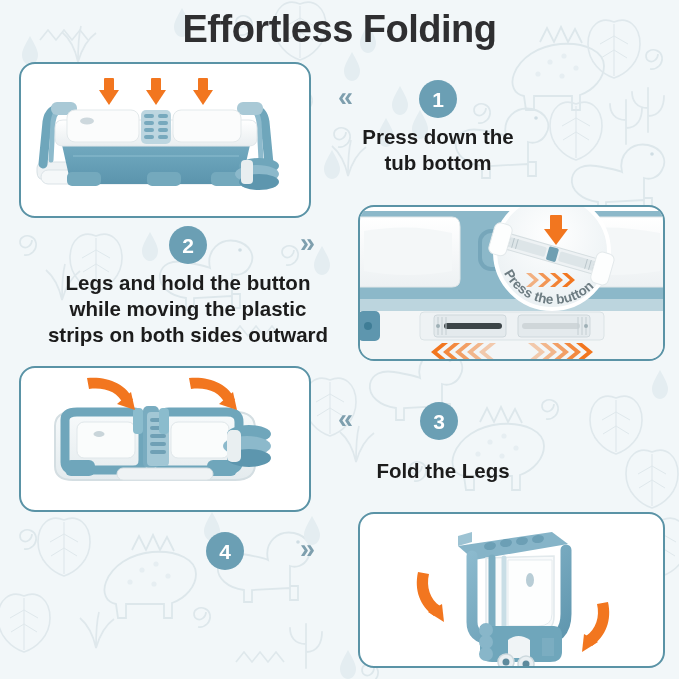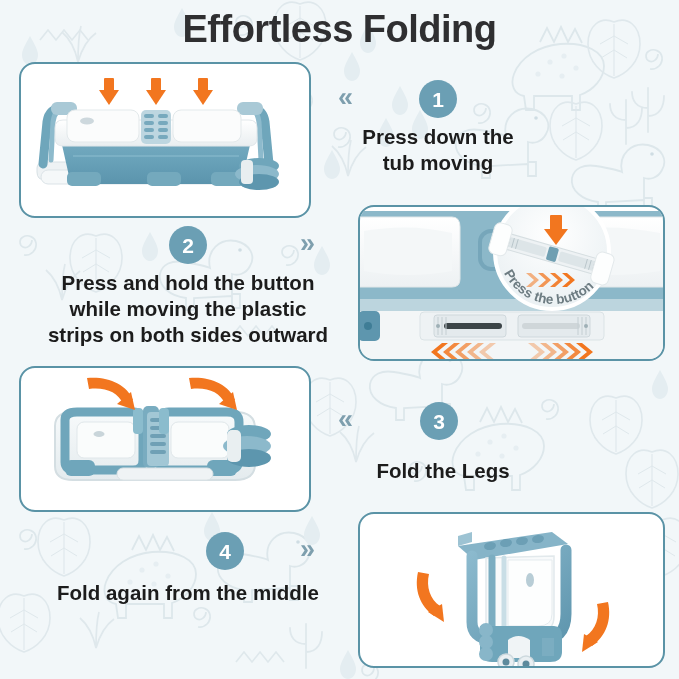--- a/index.html
+++ b/index.html
@@ -519,7 +519,7 @@
       <span class="badge">1</span>
     </div>
     <div class="step-text">Press down the
-tub moving</div>
+tub bottom</div>
   </div>
 
   <div class="step" id="step-2">

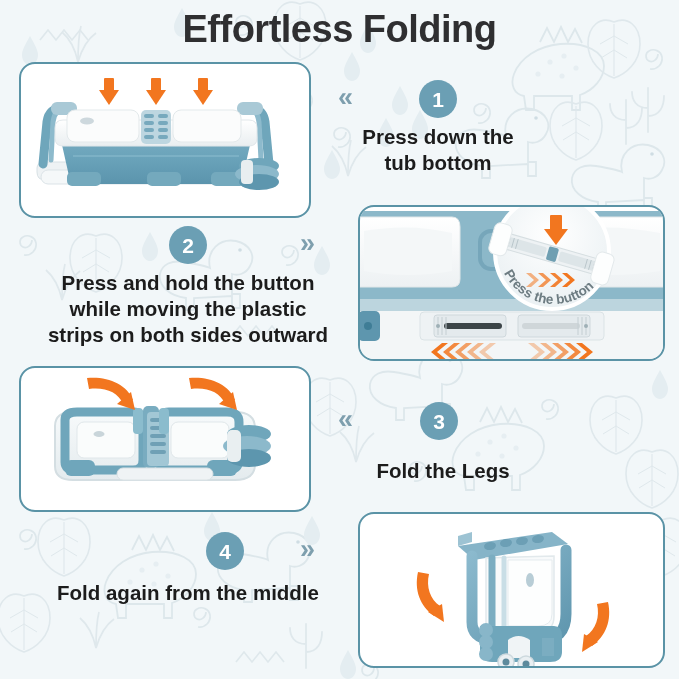--- a/index.html
+++ b/index.html
@@ -527,7 +527,7 @@
       <span class="badge">2</span>
       <span class="chev">»</span>
     </div>
-    <div class="step-text">Press and hold the button
+    <div class="step-text">Legs and hold the button
 while moving the plastic
 strips on both sides outward</div>
   </div>

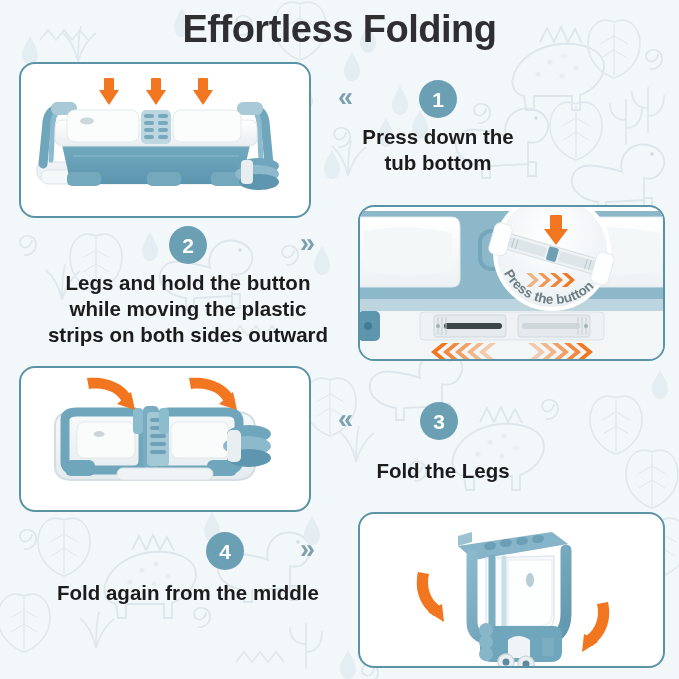--- a/index.html
+++ b/index.html
@@ -545,7 +545,6 @@
       <span class="badge">4</span>
       <span class="chev">»</span>
     </div>
-    <div class="step-text">Fold again from the middle</div>
   </div>
 
 </div>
▬▬▬
**Problem statement**
Your job is to copy every entry exactly. Omit the pictures.

**Problem solution**
--- a/index.html
+++ b/index.html
@@ -519,7 +519,7 @@
       <span class="badge">1</span>
     </div>
     <div class="step-text">Press down the
-tub moving</div>
+tub bottom</div>
   </div>
 
   <div class="step" id="step-2">

--- a/index.html
+++ b/index.html
@@ -527,7 +527,7 @@
       <span class="badge">2</span>
       <span class="chev">»</span>
     </div>
-    <div class="step-text">Press and hold the button
+    <div class="step-text">Legs and hold the button
 while moving the plastic
 strips on both sides outward</div>
   </div>

--- a/index.html
+++ b/index.html
@@ -545,7 +545,6 @@
       <span class="badge">4</span>
       <span class="chev">»</span>
     </div>
-    <div class="step-text">Fold again from the middle</div>
   </div>
 
 </div>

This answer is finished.